Stine worked as an academic for a number of years, previously serving as the Emerging Writer Lecturer at Gettysburg College, [6] and has taught at Fordham University, Grand Valley State University, Denison University, and Ohio University. She is also a former child actor and her plays have been performed at the Cleveland Playhouse, [7] the International Thespian Festival, and Off-Broadway for Stephen Sondheim's Young Playwrights Inc. Urban Retreat. [8]

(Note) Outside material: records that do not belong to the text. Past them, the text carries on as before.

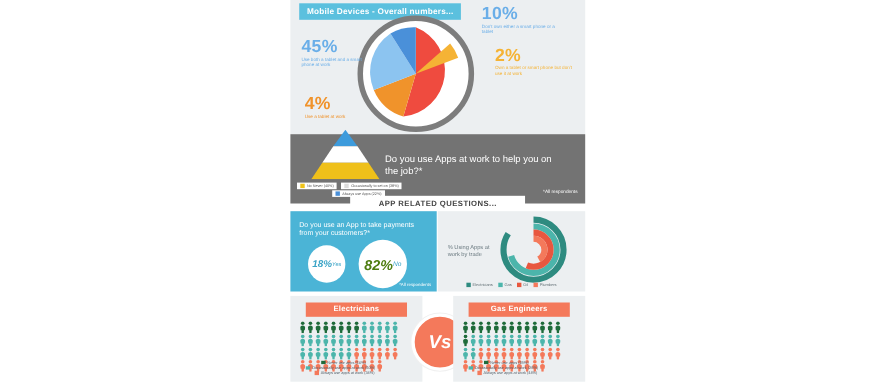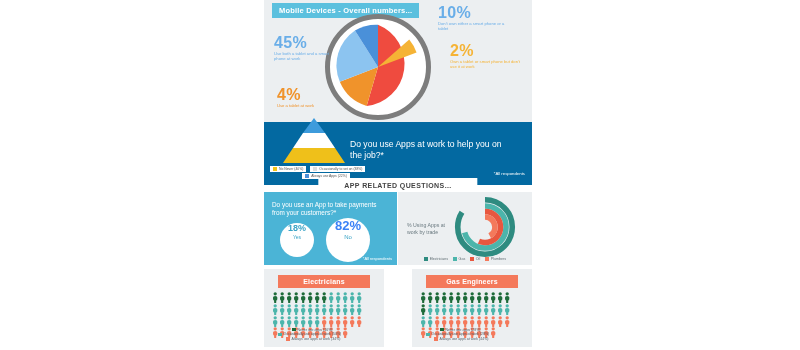"Do you use Apps at" .sec2 { background: #0369a1 -> #737373 }
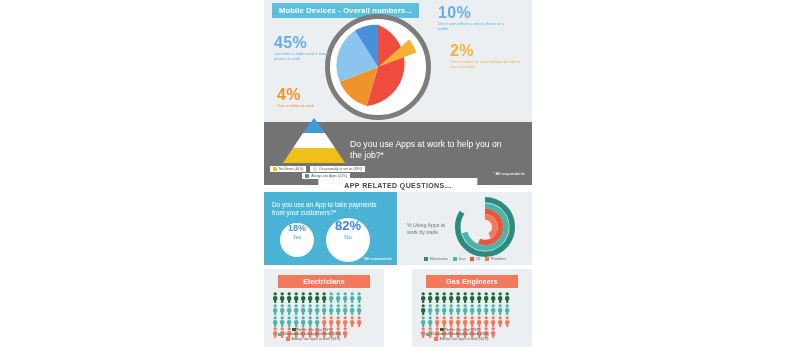"18%" .bub { flex-direction: column -> row; font-style: none -> italic; justify-content: none -> center }
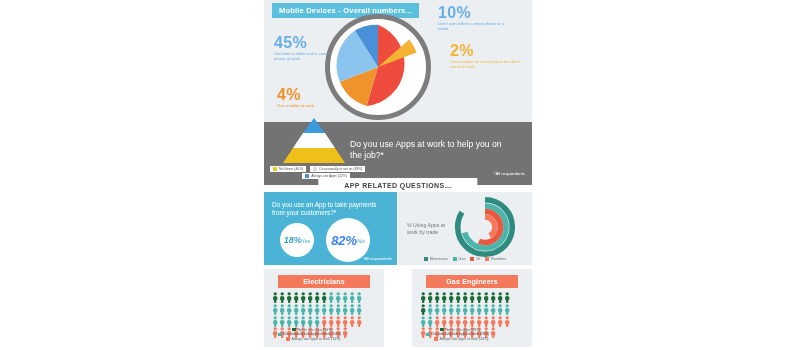"82%" .bub-no .pct { color: #3b82f6 -> #4d7c0f }
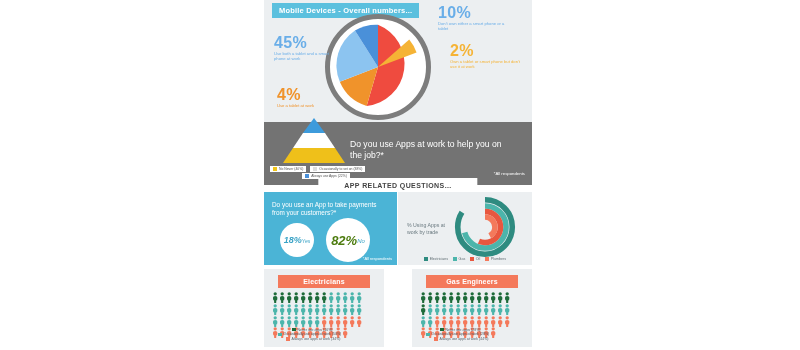"Vs" div.vs-badge { html: none -> <div>Vs</div> }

Stine regularly writes The New York Times, The Washington Post, The Atlantic, The Guardian , and other publications. Her poetry has been published in a number of literary journals including AGNI Online, Poetry, and Prairie Schooner , while her nonfiction has appeared in Phoebe , Santa Clara Review, Sycamore Review , and Virginia Quarterly Review . Her short fiction has been published in journals and magazines including The Antioch Review , The Paris Review, SmokeLong Quarterly, Swink, and Tin House .
Her essay "On Poverty", a commentary on classism in the writing world published in 2016 in The Kenyon Review , went viral. [4]
Her first novel, Road Out of Winter, focuses on working-class women in rural Ohio dealing with climate change in a post-apocalyptic landscape [9] in what Library Journal says "blends a rural thriller and speculative realism into what could be called dystopian noir." [10] The novel won the 2020 Philip K. Dick Award.